This recipe calls for raw green bananas which are abundant in South India. These are not the unripe version of North America’s “Chiquita” yellow banana. They are similar to what we can buy as unripe plantains. They are starchy and used as a vegetable instead of a fruit.
Raw Banana Chops Recipe
20 - 25 minutes
2 raw green bananas (about 8 – 10 inches long)
1 teaspoon Indian chili powder
½ teaspoon turmeric
½ teaspoon ground cumin
½ teaspoon ground fenugreek
1 teaspoon garlic paste
½ teaspoon salt
2 teaspoons sunflower oil
½ teaspoon mustard seeds
1 teaspoon urad dal
2 dried red chilies (goondu milagai or cascabels)
½ cup chopped shallots
Peel and cut and dice the banana, then place in water to prevent browning.
Drain the water and stir in the chili powder, turmeric, cumin, fenugreek, garlic paste and salt.
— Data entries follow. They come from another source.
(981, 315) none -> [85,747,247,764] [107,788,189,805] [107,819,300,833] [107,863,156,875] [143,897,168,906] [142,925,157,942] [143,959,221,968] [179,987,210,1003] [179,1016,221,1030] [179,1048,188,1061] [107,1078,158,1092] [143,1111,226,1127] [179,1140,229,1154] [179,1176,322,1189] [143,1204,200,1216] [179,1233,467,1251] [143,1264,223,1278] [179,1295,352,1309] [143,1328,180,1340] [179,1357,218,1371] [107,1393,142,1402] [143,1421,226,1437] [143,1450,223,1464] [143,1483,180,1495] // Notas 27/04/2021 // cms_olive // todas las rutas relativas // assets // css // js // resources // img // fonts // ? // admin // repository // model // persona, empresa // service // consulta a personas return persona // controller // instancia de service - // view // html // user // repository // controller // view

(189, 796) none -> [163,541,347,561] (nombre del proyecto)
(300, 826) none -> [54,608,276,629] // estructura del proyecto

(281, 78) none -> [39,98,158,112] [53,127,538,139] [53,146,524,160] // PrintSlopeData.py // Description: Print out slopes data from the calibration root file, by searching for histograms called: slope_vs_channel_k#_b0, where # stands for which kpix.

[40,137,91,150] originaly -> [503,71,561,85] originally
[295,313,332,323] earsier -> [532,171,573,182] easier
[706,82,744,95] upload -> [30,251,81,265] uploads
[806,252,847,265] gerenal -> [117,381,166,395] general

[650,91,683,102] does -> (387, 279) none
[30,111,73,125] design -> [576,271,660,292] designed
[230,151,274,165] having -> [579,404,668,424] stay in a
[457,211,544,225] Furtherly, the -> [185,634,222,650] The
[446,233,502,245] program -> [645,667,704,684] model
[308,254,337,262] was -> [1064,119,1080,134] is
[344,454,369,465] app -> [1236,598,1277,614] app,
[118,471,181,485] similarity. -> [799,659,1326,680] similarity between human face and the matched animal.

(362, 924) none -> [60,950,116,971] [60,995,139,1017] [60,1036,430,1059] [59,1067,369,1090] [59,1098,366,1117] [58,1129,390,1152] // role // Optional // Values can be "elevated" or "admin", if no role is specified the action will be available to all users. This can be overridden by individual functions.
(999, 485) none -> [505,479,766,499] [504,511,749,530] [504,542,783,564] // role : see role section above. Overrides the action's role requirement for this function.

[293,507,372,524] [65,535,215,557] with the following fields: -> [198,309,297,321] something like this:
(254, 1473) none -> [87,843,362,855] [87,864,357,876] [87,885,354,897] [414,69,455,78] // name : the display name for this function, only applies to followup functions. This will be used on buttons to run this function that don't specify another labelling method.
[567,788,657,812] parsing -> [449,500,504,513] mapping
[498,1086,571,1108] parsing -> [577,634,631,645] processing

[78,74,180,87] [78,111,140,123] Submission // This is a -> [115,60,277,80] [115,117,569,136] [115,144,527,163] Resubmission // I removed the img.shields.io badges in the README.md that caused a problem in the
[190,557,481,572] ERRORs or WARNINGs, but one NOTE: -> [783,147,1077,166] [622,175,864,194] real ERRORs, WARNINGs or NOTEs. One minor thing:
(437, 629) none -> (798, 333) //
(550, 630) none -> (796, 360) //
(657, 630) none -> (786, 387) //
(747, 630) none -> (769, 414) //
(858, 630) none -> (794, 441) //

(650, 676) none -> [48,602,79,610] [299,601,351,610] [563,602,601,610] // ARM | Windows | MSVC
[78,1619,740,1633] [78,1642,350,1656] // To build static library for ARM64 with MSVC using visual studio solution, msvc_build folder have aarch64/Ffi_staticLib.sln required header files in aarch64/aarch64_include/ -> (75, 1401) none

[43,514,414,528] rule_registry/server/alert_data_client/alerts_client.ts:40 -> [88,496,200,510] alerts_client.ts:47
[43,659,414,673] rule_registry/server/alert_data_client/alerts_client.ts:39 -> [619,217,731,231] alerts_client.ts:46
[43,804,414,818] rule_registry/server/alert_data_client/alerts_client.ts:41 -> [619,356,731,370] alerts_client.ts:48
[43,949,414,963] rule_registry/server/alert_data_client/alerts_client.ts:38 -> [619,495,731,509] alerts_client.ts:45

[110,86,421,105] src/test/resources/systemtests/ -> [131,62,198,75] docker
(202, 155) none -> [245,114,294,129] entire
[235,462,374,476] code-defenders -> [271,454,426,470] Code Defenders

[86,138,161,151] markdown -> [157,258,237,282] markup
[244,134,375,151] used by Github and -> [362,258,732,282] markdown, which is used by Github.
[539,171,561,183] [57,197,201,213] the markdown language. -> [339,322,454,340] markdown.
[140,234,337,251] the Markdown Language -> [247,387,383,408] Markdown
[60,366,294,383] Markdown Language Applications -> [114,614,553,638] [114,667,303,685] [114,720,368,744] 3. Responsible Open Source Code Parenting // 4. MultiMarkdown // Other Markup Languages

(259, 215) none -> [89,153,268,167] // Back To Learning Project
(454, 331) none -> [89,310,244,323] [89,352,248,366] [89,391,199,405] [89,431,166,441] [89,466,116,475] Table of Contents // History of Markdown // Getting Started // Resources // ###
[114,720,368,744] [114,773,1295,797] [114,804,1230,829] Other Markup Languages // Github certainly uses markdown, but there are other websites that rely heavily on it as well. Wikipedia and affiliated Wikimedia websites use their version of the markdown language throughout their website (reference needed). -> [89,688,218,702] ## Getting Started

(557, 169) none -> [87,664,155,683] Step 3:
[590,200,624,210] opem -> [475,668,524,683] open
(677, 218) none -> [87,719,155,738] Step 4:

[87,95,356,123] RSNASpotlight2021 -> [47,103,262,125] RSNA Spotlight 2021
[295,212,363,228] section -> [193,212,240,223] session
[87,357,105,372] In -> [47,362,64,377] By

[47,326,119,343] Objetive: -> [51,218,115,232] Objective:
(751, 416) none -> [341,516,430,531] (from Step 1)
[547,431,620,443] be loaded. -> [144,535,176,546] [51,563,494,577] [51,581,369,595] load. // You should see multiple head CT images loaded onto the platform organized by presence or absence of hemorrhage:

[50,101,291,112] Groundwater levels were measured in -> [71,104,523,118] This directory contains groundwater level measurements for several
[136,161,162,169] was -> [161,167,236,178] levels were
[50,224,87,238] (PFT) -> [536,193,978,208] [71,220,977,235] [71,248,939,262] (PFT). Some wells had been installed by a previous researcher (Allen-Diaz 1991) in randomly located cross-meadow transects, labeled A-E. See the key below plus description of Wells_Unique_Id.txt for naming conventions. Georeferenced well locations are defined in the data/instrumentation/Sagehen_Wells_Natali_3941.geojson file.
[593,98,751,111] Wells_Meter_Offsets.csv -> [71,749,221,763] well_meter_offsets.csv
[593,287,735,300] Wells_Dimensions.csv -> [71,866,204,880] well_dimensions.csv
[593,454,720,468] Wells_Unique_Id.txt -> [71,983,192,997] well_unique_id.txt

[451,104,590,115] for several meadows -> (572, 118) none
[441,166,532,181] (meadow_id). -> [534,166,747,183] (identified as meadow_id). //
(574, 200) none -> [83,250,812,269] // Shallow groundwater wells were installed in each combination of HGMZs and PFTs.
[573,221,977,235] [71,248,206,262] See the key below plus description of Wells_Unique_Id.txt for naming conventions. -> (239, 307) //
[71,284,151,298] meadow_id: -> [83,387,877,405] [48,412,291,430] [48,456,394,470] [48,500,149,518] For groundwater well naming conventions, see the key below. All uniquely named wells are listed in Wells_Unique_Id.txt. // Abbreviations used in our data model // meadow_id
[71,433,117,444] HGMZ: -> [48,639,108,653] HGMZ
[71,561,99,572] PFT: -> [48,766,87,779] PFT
Set aside.
Heat a kadai (wok) and add the sunflower oil. Add the mustard seeds, urad dal, and dried chili and cook until the mustard seeds pop and splutter.
Add the shallots and cook until golden brown.
Add the raw banana mix, lower the heat and cook until heated through – 2 – 5 minutes depending on your pan and adding water as necessary to prevent sticking. Cook until the bananas become soft.
Serve hot as a side dish while having a thali meal or while having rice and a curry, this makes a nice dry vegetable accompaniment to the meal.